Thursday, April 10, 2008

Professor Paulston

This is not my usual blog theme but it's about the power of teaching and I needed to speak to it.



Yesterday, April 9, we held wonderful ceremony in the School of Education, Pitt, to honor and remember one of our fallen lecturers Professor Emeritus Rolland Paulston, who died from leukemia two years ago. What a tremendous experience it was as past students and his colleagues tell their stories about him and their interaction with him. We had asked for students with stories who could not make it to send them in , We had stories from China, Finland, Dominica, Nigeria, South Africa, and all over the US. It demonstrated the power of the influence of a teacher and reminds me that teachers should never take their jobs lightly and its not about the money. It's about influencing lives. There were real tears from students who did not get to say goodbye and who recalled the unflinching support he gave during their dissertations. He loved students voices. He always wanted our points of view on what we read and discussed and he was the master social cartographer. He mapped ideas, thoughts, discourses and debates and in so doing he mapped minds and that is why he became a master at shaping them. He knew them and so he knew how to make them. Yesterday, you should have seen those minds he shaped. As a policy analyst, meta-discursive mapping became useful as I trying to develop options for responding to policy problems in education, understanding first, the thinking and ideas of policy makers. Once I approximated these, it became easy to structure my approach in sync with their ideas and thoughts. It worked every time - seeing the world thought the eye of others and with other text. Simple but he made it powerful. I was pleased to know that his work is being taught in Harvard and UCLA. That says something about Pitt, doesn't it (this is me, gloating). Dr. MCClure reminded me "he was influential because he was compassionate" This is what every student needs "a teacher with compassion." He taught me during his final semester prior to retirement in 1999 and I said to him, that "he would never really retire because parts of him that he had passed on to his students would remain to be passed on to generations and so who is and what he stood for will live on. It was like Christa McAuliffe, the teacher who died in the Space Shuttle Challenger disaster, 1986 said, " I touch the future, I teach."

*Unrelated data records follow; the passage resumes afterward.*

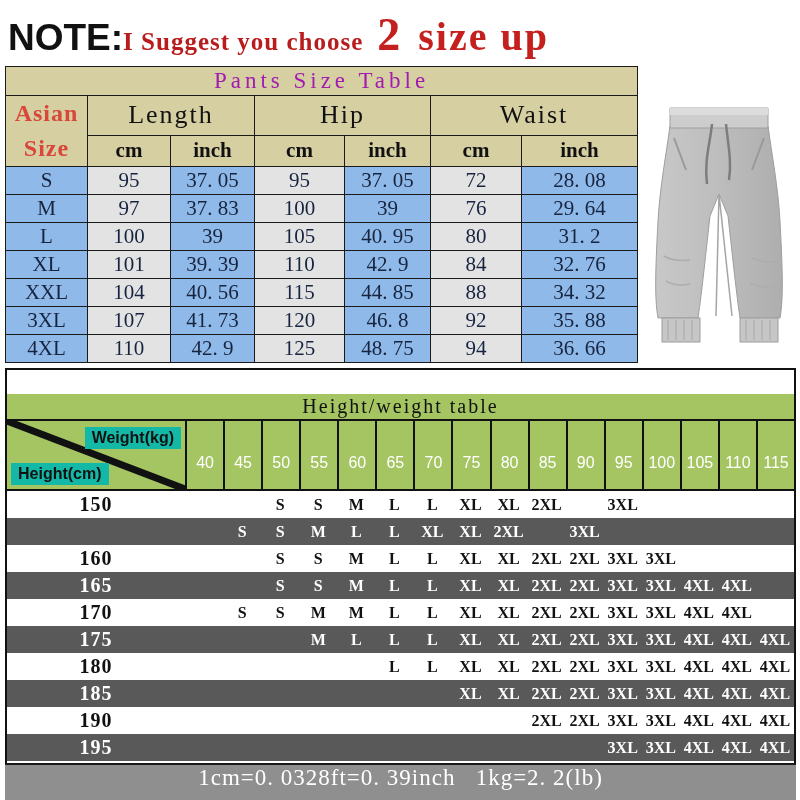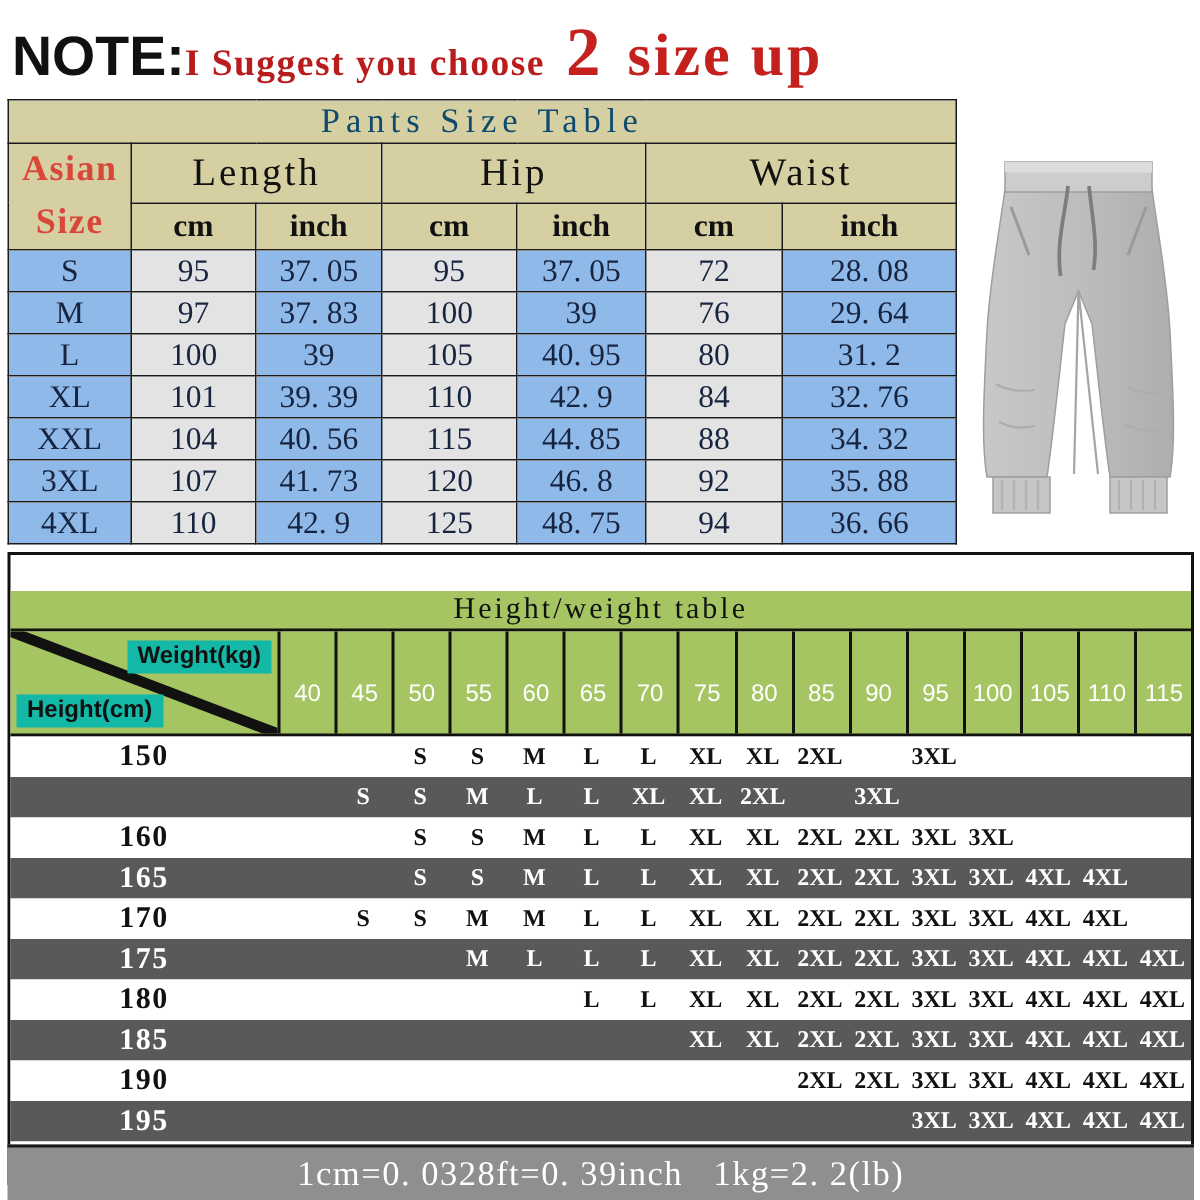--- a/index.html
+++ b/index.html
@@ -21,7 +21,7 @@
   .pants-table th,.pants-table td{border:1px solid #1a1a1a;text-align:center;
                padding:0;overflow:hidden;}
   .pt-title{background:#d6cfa2;height:28px;font-size:23px;font-weight:normal;
-            letter-spacing:4px;color:#0c4a6e;margin-top:24px;}
+            letter-spacing:4px;color:#a21caf;margin-top:24px;}
   .pt-group{background:#d6cfa2;height:38px;font-size:26px;font-weight:normal;
             letter-spacing:2px;color:#111;}
   .pt-sub{background:#d6cfa2;height:29px;font-size:21px;color:#111;}

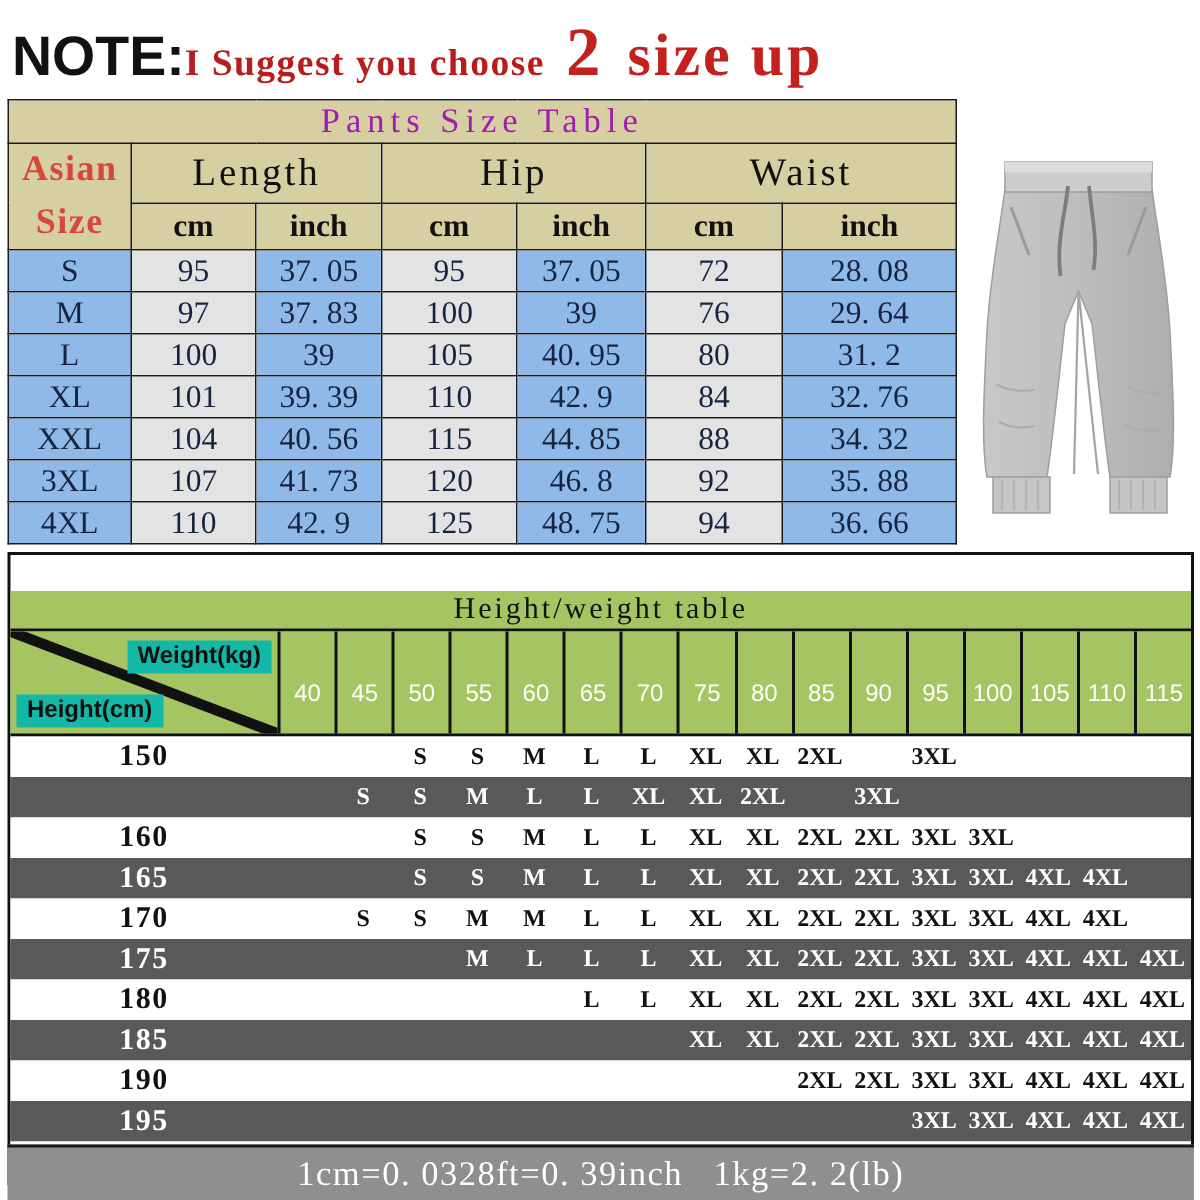--- a/index.html
+++ b/index.html
@@ -63,7 +63,7 @@
   
   .footer-bar{position:absolute;left:5px;top:763px;width:791px;height:37px;
               background:#8f8f8f;border-top:2px solid #1a1a1a;box-sizing:border-box;
-              display:flex;align-items:center;justify-content:center;}
+              display:flex;justify-content:center;}
   .footer-bar span{color:#fff;font-size:23px;letter-spacing:1px;white-space:pre;}
 </style>
 </head>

Bomb threat at the Cathedral of Learning

Yesterday, I received a Pitt alert on my cell phone and email that there was a bomb threat in the Cathedral of Learning at Pitt and that I should tell the rest of my class so that we could evacuate the building. Luckily we were not in the Cathedral but there were about 20 of us in the class including our lecturer. Unfortunately, I was the the only one who apparently received the alert. The others may have had their phones turned off. So I told them. I could have walked away but as a student of education in emergencies, I had the responsibility to let them know that there is the potential that we could be in danger. It is these simulation-like exercises and real threats (This was was real. I saw the police with flashing lights and their dogs) that prepare one for the really real one and yesterday proved that many students may not have been prepared and that continues to bother me. What if. we were in real danger? What if we were in places without that alert? What if there was no way to get out and what if all our phones were off?



Safety is important and things fall apart when we are not precautions. We think it may not happen to us until it does and hindsight is always 20/20. Good job to the alert team but alerts work best when people cooperate and collaborate. Sign up for an alert. It may just save your life and that of your friends, colleagues and lecturers. This one came home to me. I was happy the way it came and I remain aware that it does not always come in ways that make one happy. Sign up for an alert... NOW

Friday, April 4, 2008

Disasters of another kind

Last night there was a fatal fire in which a mother, a family friend living with them and their eight children and grand children died. Their gas had been turned off since 2005. They could not pay for it and according to the news report, they used space heating to stay warm. It has not been confirmed but the speculation is that it may have set the house ablaze while they slept. This seems like a simple mishap but the news item showed a pattern of these disasters occurring because utilities are turned off when people cannot pay. A situation made worse since the law was changed. I think of the eight children and the one little body who described the hard time one of them had been having at school and that nobody was nice to him. A child should never have to walk away feeling ostracised. Our schools need to become gentle, kinder places. We need to purposely seek out the hurting ones, the ones on the fringes of our institutions and reassure them that the world is not a bad place. After all Children still learn what they live. They give us what we give them. And please do not think I am about to set up a child rights movement. I want only a child caring movement because every small human being deserves to be loved, cared for and to feel wanted and appreciated. When home is not what it should be, for every child a school should be a soft place to fall. I am sure you feel that way. Children need us to teach them how to become adults. This is probably the best learning we will ever provide. The worse kind of disaster is to wake up and find the next generation never learnt to care for each other because we never "showed" them how to care.